Sunday, October 16, 2016

E. L. Moore's Court House

July 10, 1973

Russel G. Larson,
Associate Editor,
Model Railroader,
1027 N. 7th St.,
Milwaukee, Wisc.

Hi ya . . . . 

Enclosing a couple of sets of photographs (3 each) of a couple of stories to see whether you'd be interested in seeing either one.

FOR THE VILLAGE SQUARE shows the building of a structure which may be used as a Court House, Town Meeting House, an Academy of learning, or maybe a church. Comes to 2050 words, three photographs and two sheets of drawings. Can be built for about 2.50, covers an area 5 x 8 inches and can be completed in a dozen work evenings.

The other is JONES CHEMICAL COMPANY, 2200 words, two sheets of drawings and three photographs. Wordage on back of photos pretty well sums it up  . . . . .
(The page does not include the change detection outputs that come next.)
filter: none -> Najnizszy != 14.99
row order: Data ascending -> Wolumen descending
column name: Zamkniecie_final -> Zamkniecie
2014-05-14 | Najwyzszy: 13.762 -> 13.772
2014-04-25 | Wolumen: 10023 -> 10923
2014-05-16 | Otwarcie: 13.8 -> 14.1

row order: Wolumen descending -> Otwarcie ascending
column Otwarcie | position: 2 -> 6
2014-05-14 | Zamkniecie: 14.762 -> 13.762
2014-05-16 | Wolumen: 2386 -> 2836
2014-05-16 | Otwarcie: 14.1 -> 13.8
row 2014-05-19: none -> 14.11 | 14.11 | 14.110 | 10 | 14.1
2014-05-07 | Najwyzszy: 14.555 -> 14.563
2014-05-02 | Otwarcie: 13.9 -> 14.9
Package came from AHM today . . . .  they've come out with my old MOLASSES MINE, a rough looking backwoods structure . . . . .

Thanks a lot  . . . . . 

E. L. Moore
525 Oakland Ave., Apt 3
Charlotte, N. C. 28204

This letter is the only document I've seen where E. L. Moore mentions a manuscript called For the Village Square. No such article was published in Model Railroader, and I see neither a letter in his files that they bought it nor a manuscript, although they did buy Jones Chemical Co.
[Maybe those stores on the periphery, the Three Store Fronts and a Shop model, are meant to imply the court house is located in a town square.]
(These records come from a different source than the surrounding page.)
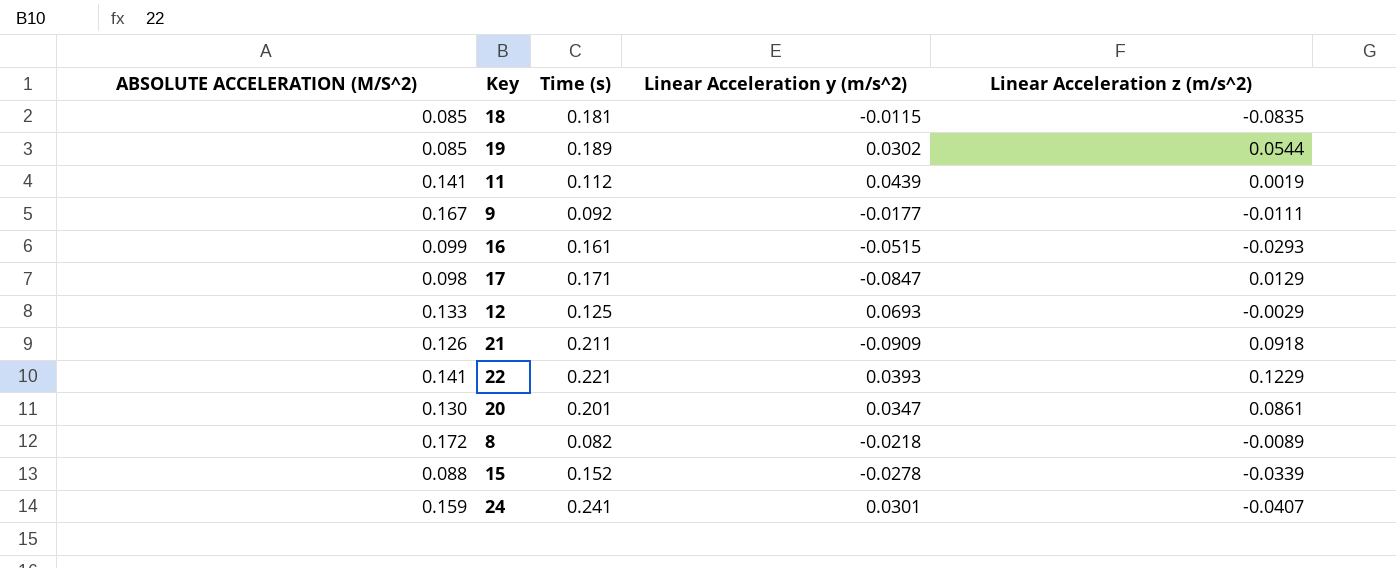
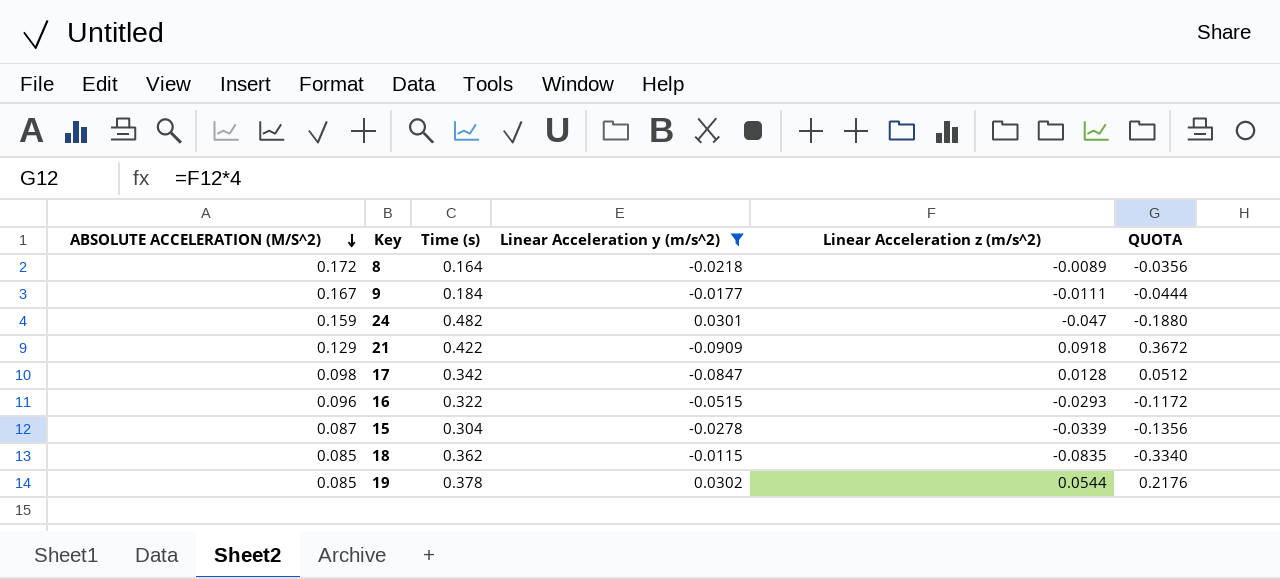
filter: none -> Linear Acceleration y (m/s^2) <= 0.0302
row order: none -> ABSOLUTE ACCELERATION (M/S^2) descending
column QUOTA | formula: none -> [Linear Acceleration z (m/s^2)] * 4
8 | Time (s): 0.082 -> 0.164
9 | Time (s): 0.092 -> 0.184
24 | Time (s): 0.241 -> 0.482
24 | Linear Acceleration z (m/s^2): -0.0407 -> -0.047
21 | ABSOLUTE ACCELERATION (M/S^2): 0.126 -> 0.129
21 | Time (s): 0.211 -> 0.422
17 | Time (s): 0.171 -> 0.342
17 | Linear Acceleration z (m/s^2): 0.0129 -> 0.0128
16 | ABSOLUTE ACCELERATION (M/S^2): 0.099 -> 0.096
16 | Time (s): 0.161 -> 0.322
15 | ABSOLUTE ACCELERATION (M/S^2): 0.088 -> 0.087
15 | Time (s): 0.152 -> 0.304
18 | Time (s): 0.181 -> 0.362
19 | Time (s): 0.189 -> 0.378

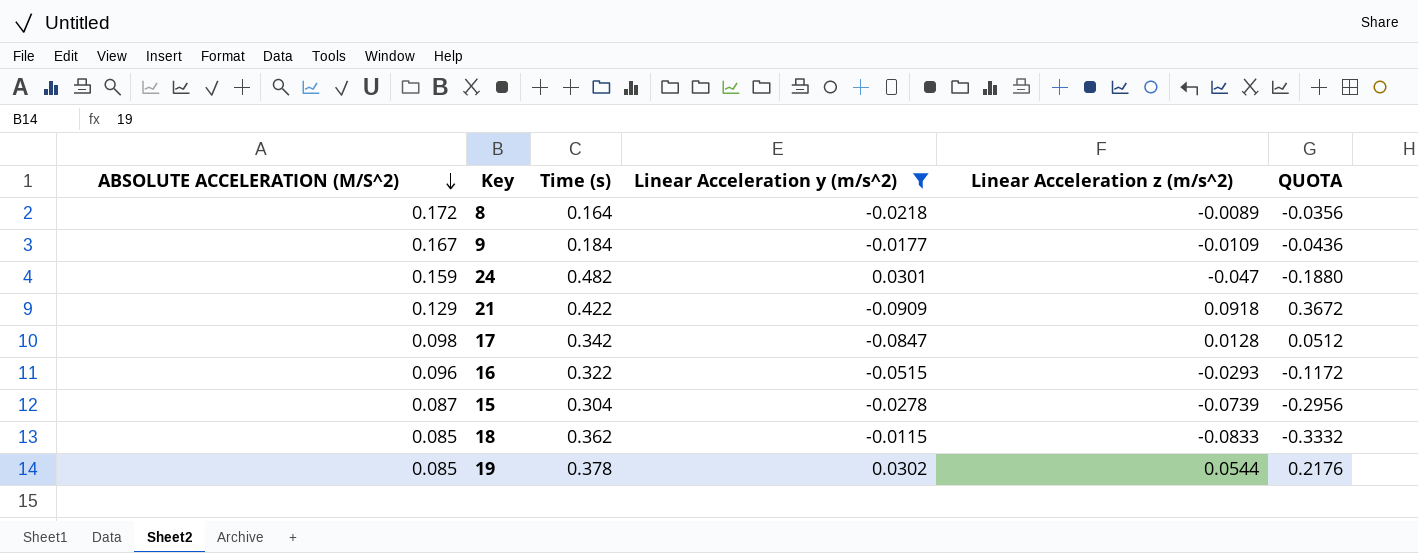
9 | Linear Acceleration z (m/s^2): -0.0111 -> -0.0109
9 | QUOTA: -0.0444 -> -0.0436
15 | Linear Acceleration z (m/s^2): -0.0339 -> -0.0739
15 | QUOTA: -0.1356 -> -0.2956
18 | Linear Acceleration z (m/s^2): -0.0835 -> -0.0833
18 | QUOTA: -0.3340 -> -0.3332

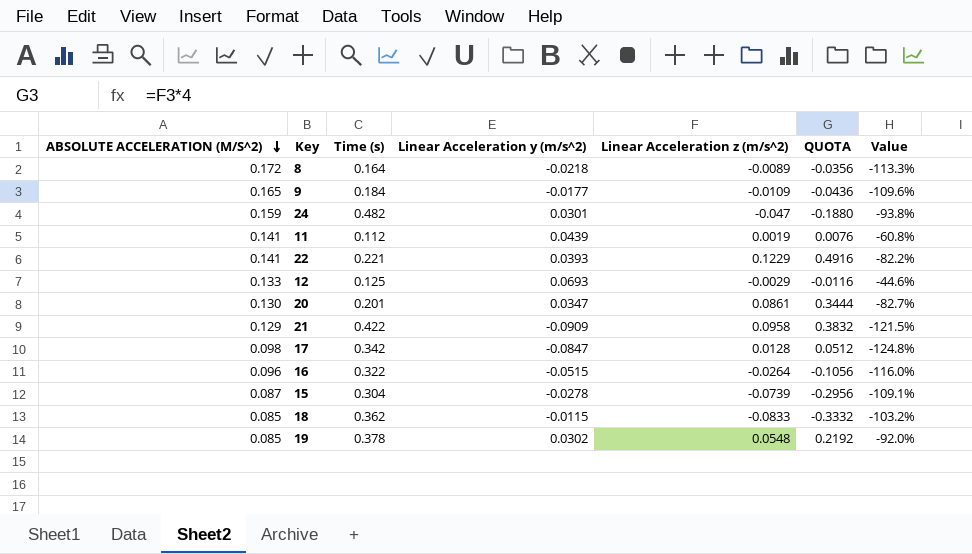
filter: Linear Acceleration y (m/s^2) <= 0.0302 -> none
column Value | formula: none -> ([Linear Acceleration y (m/s^2)] - [Time (s)]) / [Time (s)]
9 | ABSOLUTE ACCELERATION (M/S^2): 0.167 -> 0.165
21 | Linear Acceleration z (m/s^2): 0.0918 -> 0.0958
21 | QUOTA: 0.3672 -> 0.3832
16 | Linear Acceleration z (m/s^2): -0.0293 -> -0.0264
16 | QUOTA: -0.1172 -> -0.1056
19 | Linear Acceleration z (m/s^2): 0.0544 -> 0.0548
19 | QUOTA: 0.2176 -> 0.2192

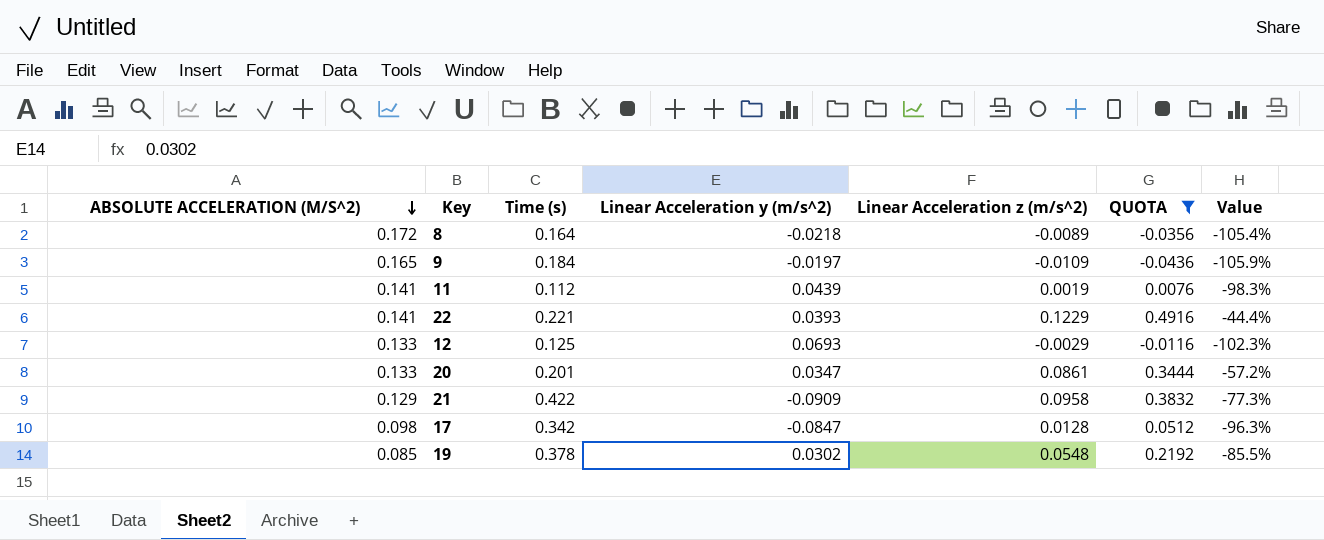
filter: none -> QUOTA >= -0.0436
column Value | formula: ([Linear Acceleration y (m/s^2)] - [Time (s)]) / [Time (s)] -> ([Linear Acceleration z (m/s^2)] - [Time (s)]) / [Time (s)]
9 | Linear Acceleration y (m/s^2): -0.0177 -> -0.0197
20 | ABSOLUTE ACCELERATION (M/S^2): 0.130 -> 0.133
This is flimsy evidence, but from the description of the model in that one paragraph pitch for For the Village Square, I wonder if the York County Court House was that model? Maybe Model Railroader did buy the article and maybe this court house was the model. A photo of the York County Court House appeared in their E. L. Moore tribute article, E. L. Moore's Legacy, in February 1980. On the other hand, the date on the bottom of the model I saw at last year's meet-up was 1974, not 1973, so maybe it isn't.
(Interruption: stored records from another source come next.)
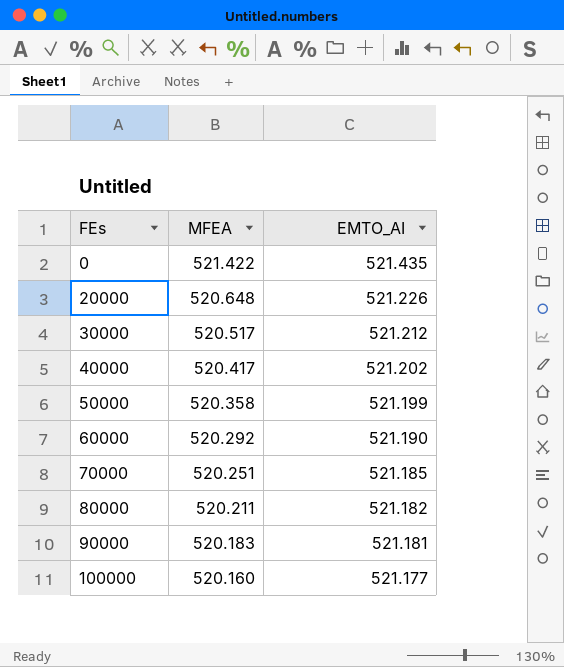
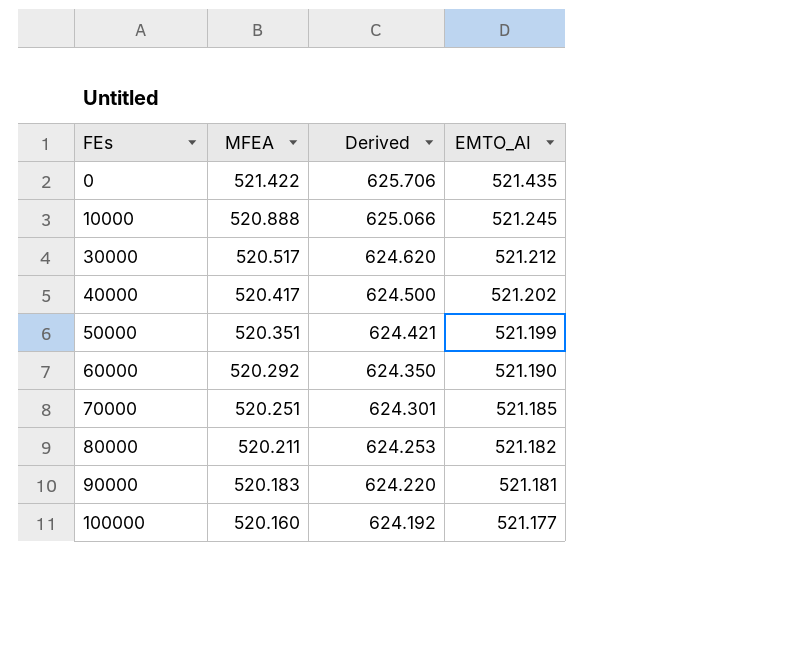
column Derived | formula: none -> [MFEA] * 1.2
row 20000: 520.648 | 521.226 -> none
row 10000: none -> 520.888 | 625.066 | 521.245
50000 | MFEA: 520.358 -> 520.351

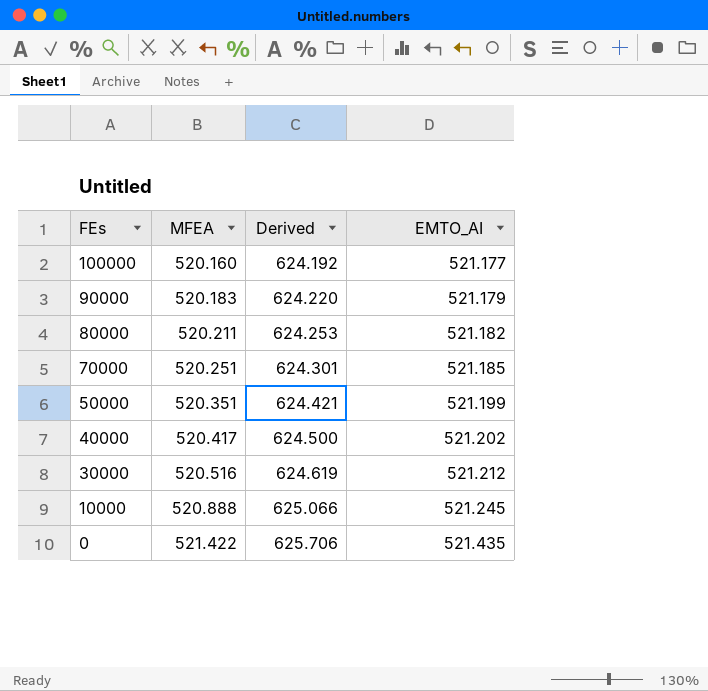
row order: FEs ascending -> FEs descending
row 60000: 520.292 | 624.350 | 521.190 -> none
90000 | EMTO_AI: 521.181 -> 521.179
30000 | MFEA: 520.517 -> 520.516
30000 | Derived: 624.620 -> 624.619

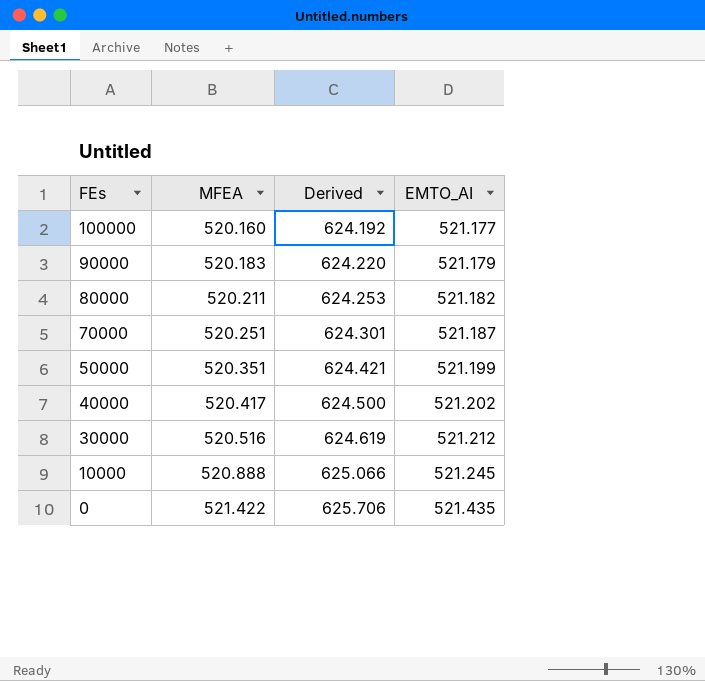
70000 | EMTO_AI: 521.185 -> 521.187

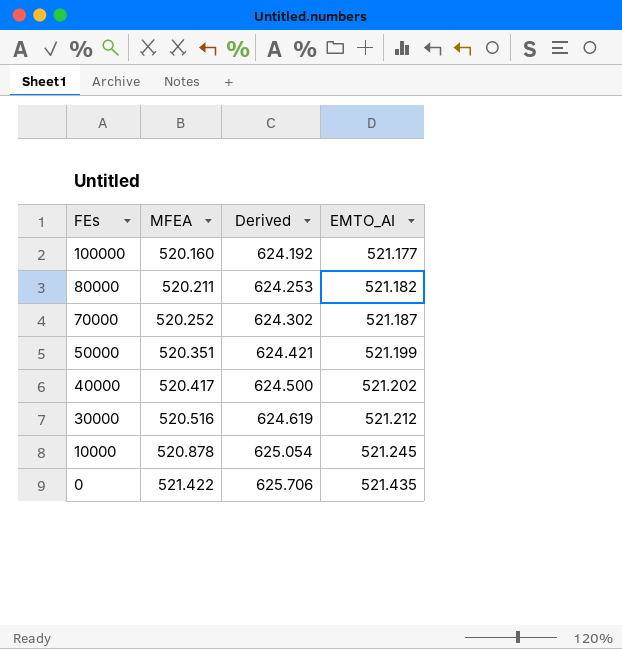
row 90000: 520.183 | 624.220 | 521.179 -> none
70000 | MFEA: 520.251 -> 520.252
70000 | Derived: 624.301 -> 624.302
10000 | MFEA: 520.888 -> 520.878
10000 | Derived: 625.066 -> 625.054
  1. He must've conjured this design on his own. Googling courthouse images, I can't find anything that resembles this. Most are masonry, not wood, and most have pillars the entire height of the building.

    I swear, just like ELM who didn't feel a need for actual trains in his dioramas, I should just model colonial Williamsburg in the style of ELM.

    1. I don't know where he got the idea for this model either. You're right, it seems odd for a court house - made of wood and rather barn-like - but, it might be based on a real building. Somewhere around the house I have a book with photos of all the court houses (old and new) in Texas, and I recall there were a lot of different designs.

      Wikipedia says that there are 5 states with a York County: Maine, Nebraska, Pennsylvania, South Carolina, and Virginia. That at least narrows the prototype search. There are also 2 Canadian provinces with a York County: Ontario and New Brunswick. There are lots of wooden barns here in Ontario. Maybe ELM was using a really way-out prototype :-)

      A layout without a train is not without precedent. I have a book called Modelled Architecture written by P. R. Wickham, published in 1948 with a picture on pg 129 of what he calls a 'complete layout' of an English town, built around a town square, in 1/4 inch scale that takes up a dedicated 7ft x 12.5ft room. If he actually built it, it must have been quite impressive.